**Task:**
Copy out each line below that has the word "span" in it.

(Material shown Opens)

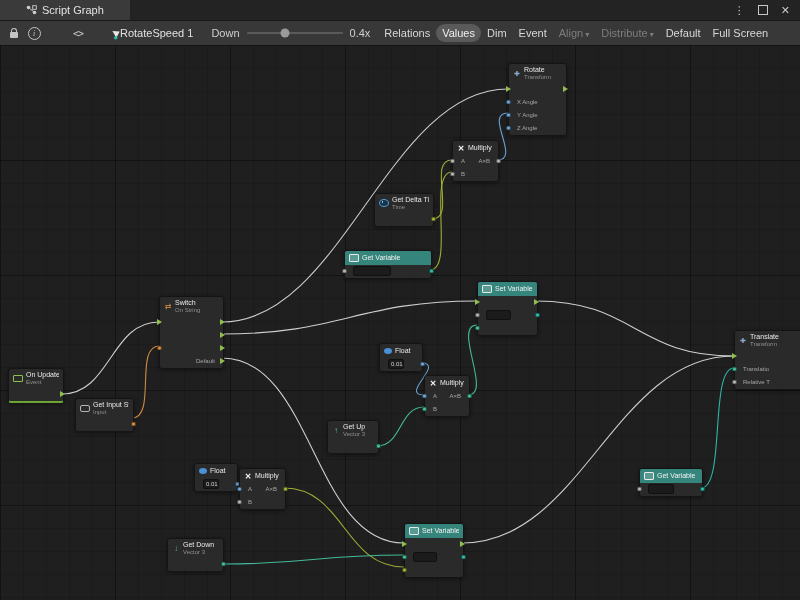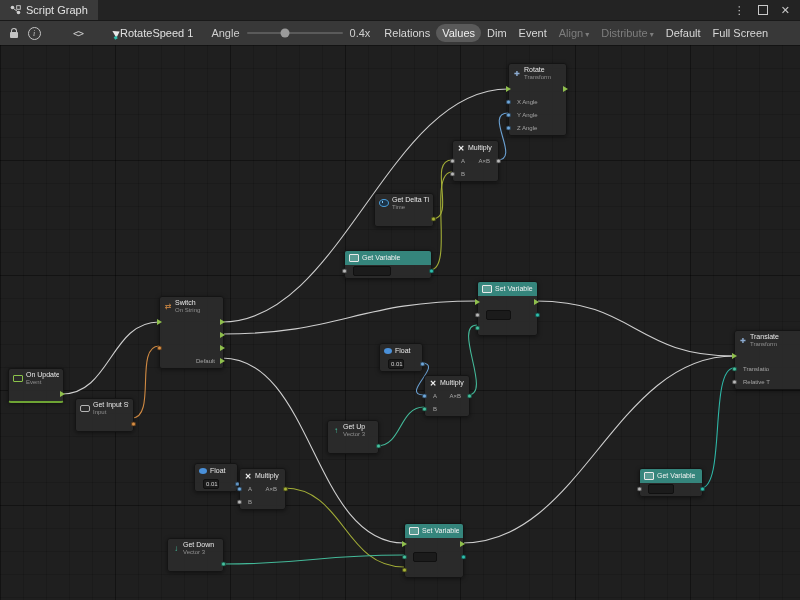--- a/index.html
+++ b/index.html
@@ -8,7 +8,7 @@
 
   
   .tabbar{height:20px;background:#232323;display:flex;align-items:stretch;border-bottom:1px solid #191919;}
-  .tab{display:flex;align-items:center;gap:5px;padding:0 10px;background:#3a3a3a;font-size:11px;color:#e2e2e2;}
+  .tab{display:flex;align-items:center;gap:5px;padding:0 26px;background:#3a3a3a;font-size:11px;color:#e2e2e2;}
   .winctrls{margin-left:auto;display:flex;align-items:center;gap:13px;padding-right:10px;color:#c8c8c8;font-size:11px;}
   .ic-maximize{width:8px;height:8px;border:1px solid #c8c8c8;display:inline-block;}
 

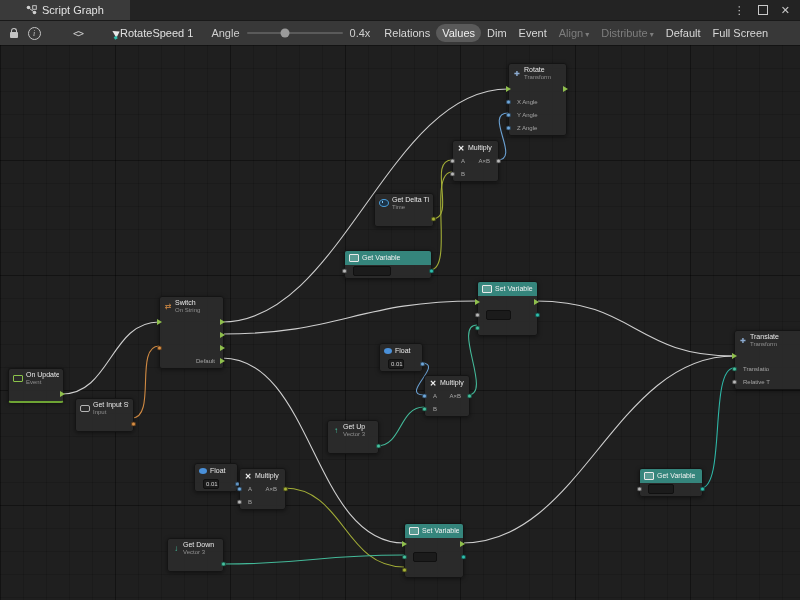--- a/index.html
+++ b/index.html
@@ -119,7 +119,7 @@
       <span>RotateSpeed 1</span>
     </div>
     <div class="zoomgrp">
-      <span>Angle</span>
+      <span>Down</span>
       <div class="slider">
         <div class="thumb" style="left: 40%;"></div>
       </div>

(Material shown Closes)

**Exercise solution:**
       <span>RotateSpeed 1</span>
-      <span>Angle</span>
+      <span>Down</span>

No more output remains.